> WHAT YOU WILL DO
Going through the listing below, tally the lines that contain the word "Sesonr" and give only that figure.

──────────

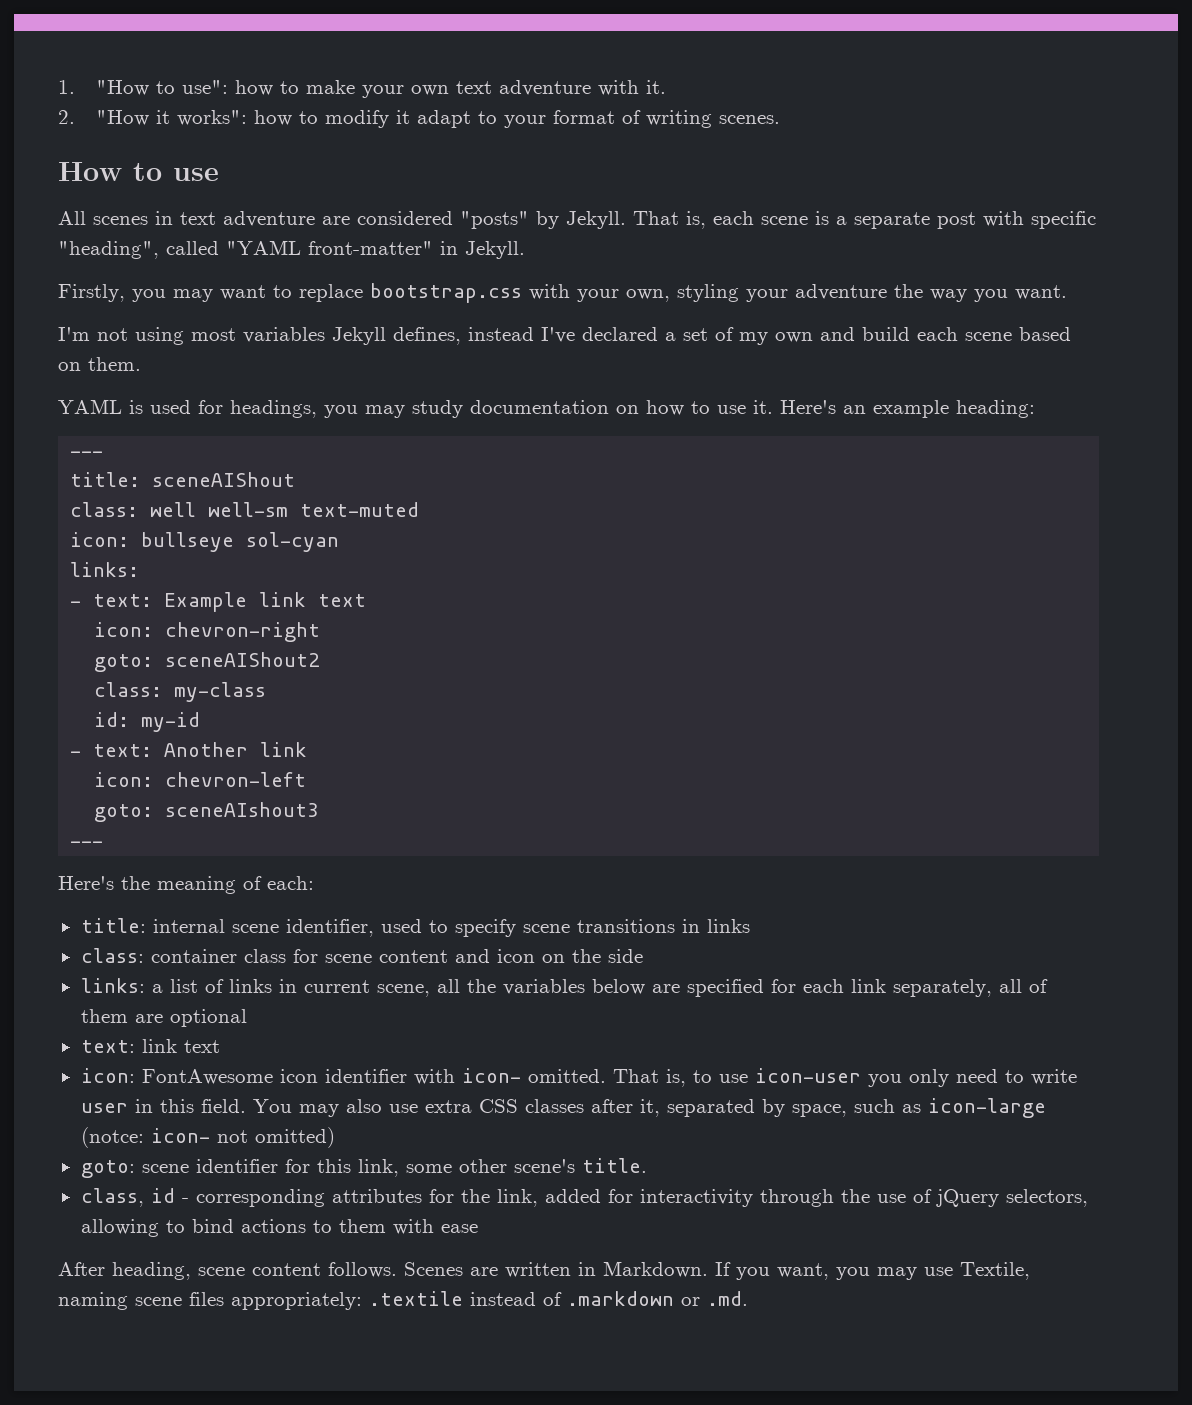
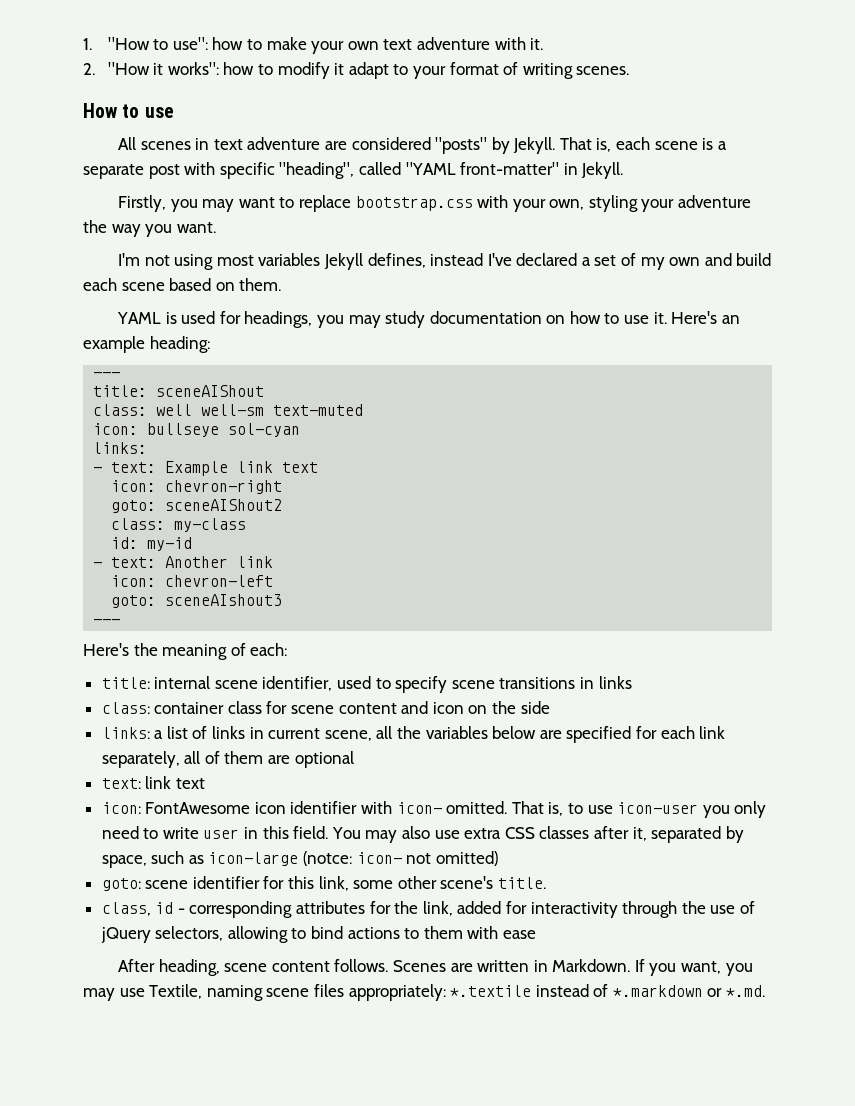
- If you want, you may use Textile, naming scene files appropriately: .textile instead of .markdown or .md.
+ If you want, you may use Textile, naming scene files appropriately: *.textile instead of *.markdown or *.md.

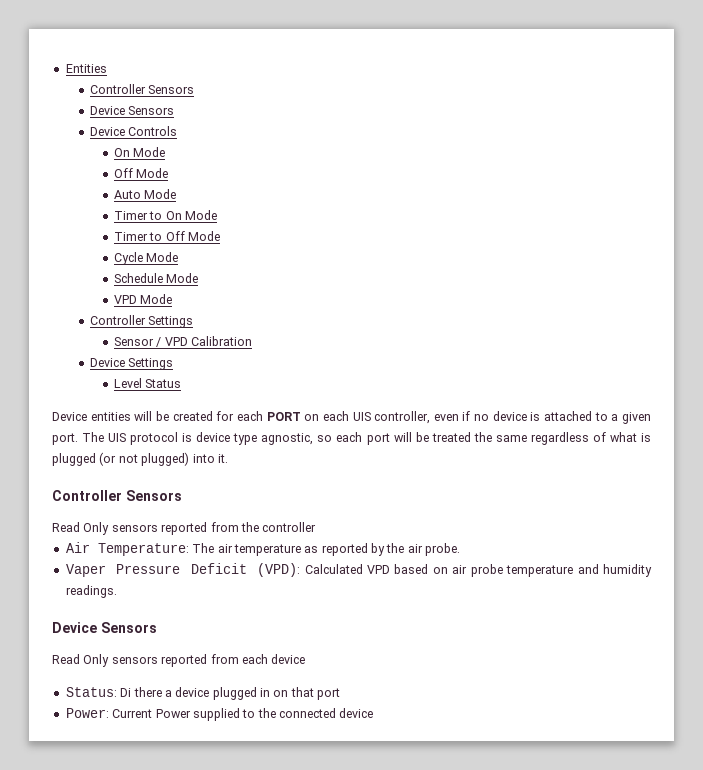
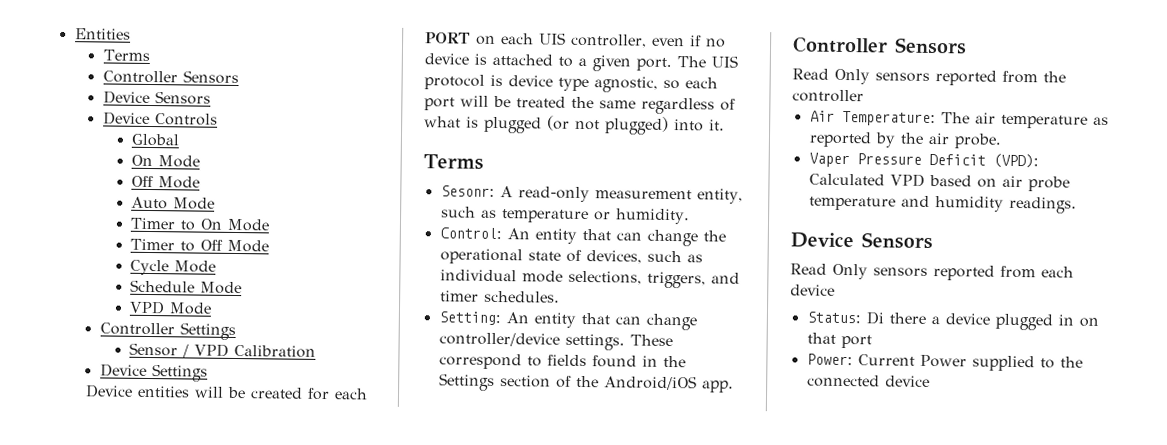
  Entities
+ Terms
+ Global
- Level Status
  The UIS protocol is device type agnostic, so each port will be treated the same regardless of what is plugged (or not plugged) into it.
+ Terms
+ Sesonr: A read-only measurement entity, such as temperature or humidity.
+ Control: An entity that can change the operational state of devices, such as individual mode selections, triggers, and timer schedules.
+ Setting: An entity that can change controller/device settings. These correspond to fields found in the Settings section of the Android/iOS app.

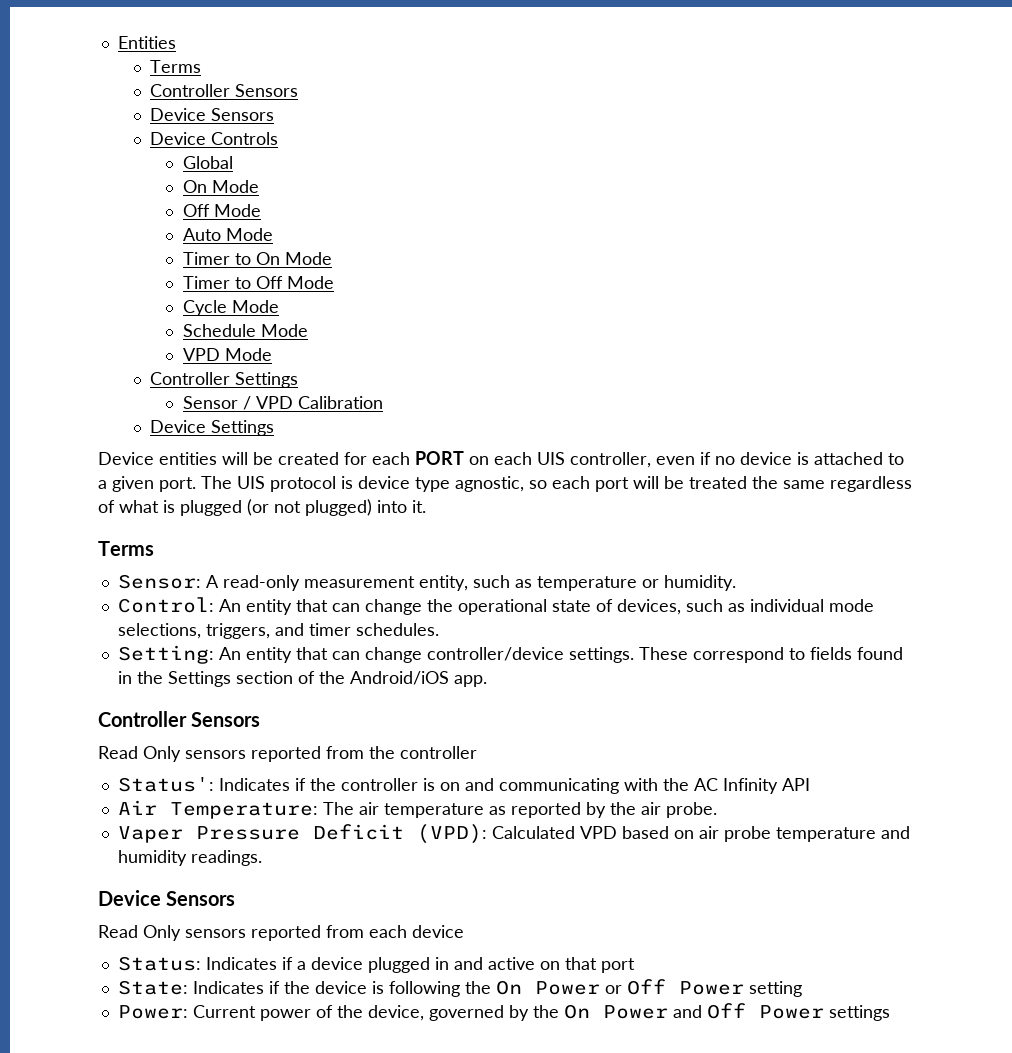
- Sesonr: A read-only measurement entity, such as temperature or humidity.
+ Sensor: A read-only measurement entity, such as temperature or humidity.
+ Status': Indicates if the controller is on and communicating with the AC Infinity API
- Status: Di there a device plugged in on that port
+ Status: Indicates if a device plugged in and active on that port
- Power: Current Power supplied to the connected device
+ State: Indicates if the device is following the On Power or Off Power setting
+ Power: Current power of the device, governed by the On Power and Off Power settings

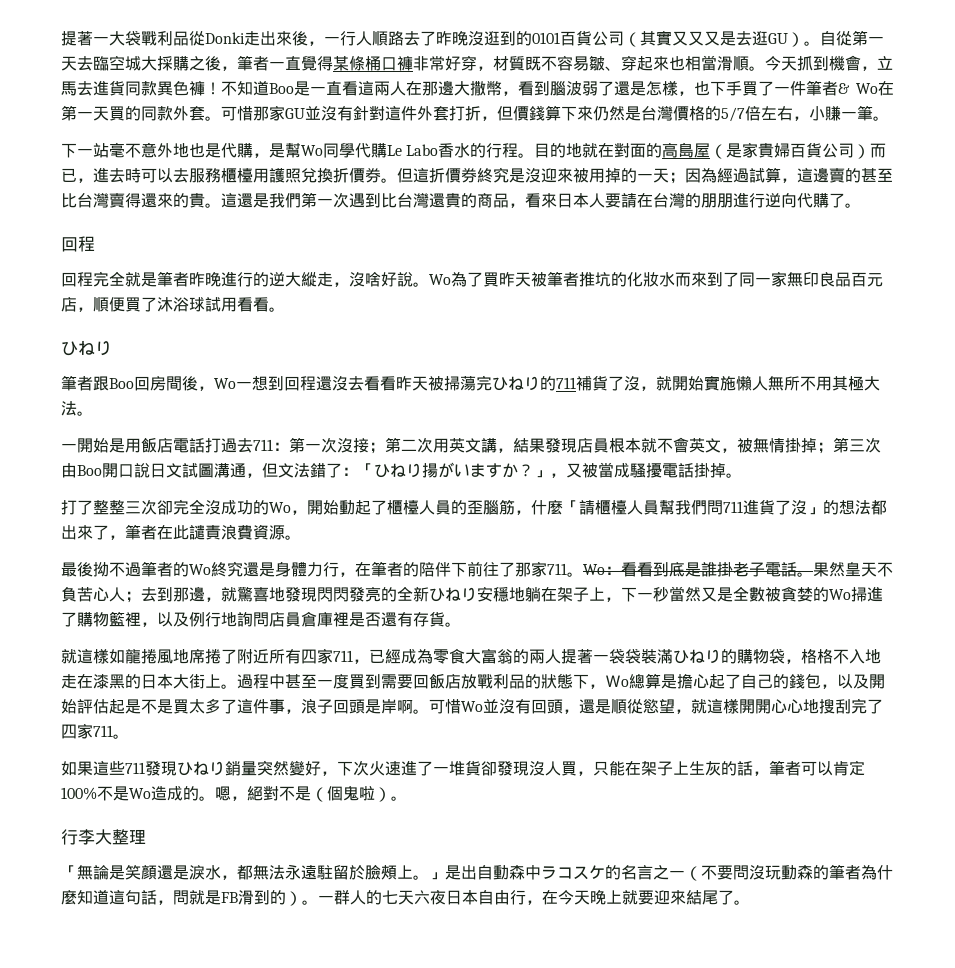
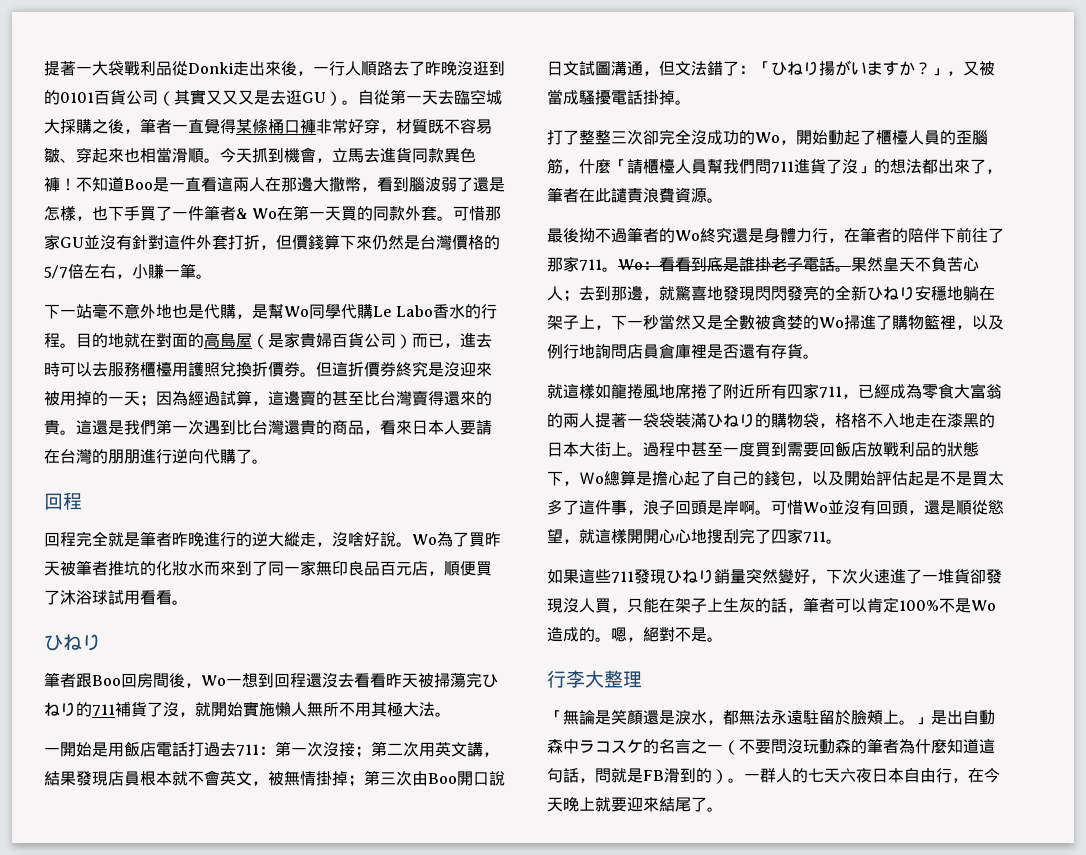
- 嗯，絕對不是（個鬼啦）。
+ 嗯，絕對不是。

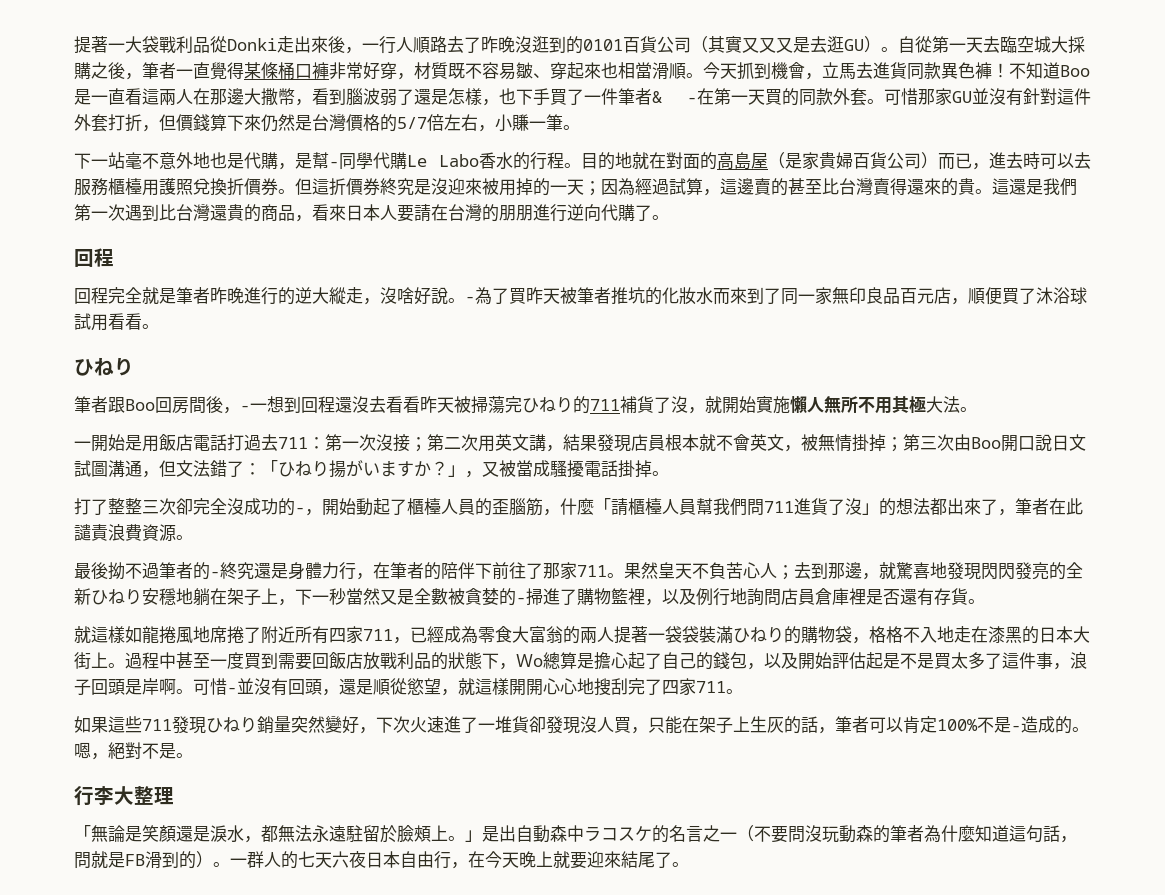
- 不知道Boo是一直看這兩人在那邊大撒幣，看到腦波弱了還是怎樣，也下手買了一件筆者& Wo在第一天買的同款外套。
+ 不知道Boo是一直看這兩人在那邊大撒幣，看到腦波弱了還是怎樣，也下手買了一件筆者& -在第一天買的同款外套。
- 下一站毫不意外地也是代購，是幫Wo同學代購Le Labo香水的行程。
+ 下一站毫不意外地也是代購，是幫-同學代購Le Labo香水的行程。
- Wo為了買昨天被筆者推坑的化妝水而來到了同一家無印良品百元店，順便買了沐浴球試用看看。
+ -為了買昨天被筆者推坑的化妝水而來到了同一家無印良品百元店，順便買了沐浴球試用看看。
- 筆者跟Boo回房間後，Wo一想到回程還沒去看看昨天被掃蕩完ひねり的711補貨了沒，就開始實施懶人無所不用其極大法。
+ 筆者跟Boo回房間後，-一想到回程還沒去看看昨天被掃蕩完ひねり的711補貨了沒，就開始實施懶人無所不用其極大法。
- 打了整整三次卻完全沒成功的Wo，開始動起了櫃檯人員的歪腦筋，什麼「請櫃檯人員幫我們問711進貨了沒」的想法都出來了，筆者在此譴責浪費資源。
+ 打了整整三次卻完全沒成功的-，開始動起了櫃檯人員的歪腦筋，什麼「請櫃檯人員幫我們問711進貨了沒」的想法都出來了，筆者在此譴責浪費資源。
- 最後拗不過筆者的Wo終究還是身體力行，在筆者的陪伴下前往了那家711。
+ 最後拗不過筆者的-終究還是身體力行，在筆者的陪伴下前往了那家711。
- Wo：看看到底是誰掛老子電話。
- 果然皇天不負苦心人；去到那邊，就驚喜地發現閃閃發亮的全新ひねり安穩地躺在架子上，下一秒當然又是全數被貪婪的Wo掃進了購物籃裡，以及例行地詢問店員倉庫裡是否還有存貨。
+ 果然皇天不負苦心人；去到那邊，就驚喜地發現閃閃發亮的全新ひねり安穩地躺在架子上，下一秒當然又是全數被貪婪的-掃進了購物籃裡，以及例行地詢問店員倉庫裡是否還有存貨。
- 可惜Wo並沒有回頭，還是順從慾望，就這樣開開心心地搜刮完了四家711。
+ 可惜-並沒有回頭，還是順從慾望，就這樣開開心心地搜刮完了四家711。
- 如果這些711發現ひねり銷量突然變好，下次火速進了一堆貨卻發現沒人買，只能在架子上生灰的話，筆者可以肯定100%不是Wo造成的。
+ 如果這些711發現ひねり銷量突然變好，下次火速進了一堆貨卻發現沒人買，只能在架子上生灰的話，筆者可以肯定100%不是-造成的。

──────────

> RESULT OF THE EXERCISE
2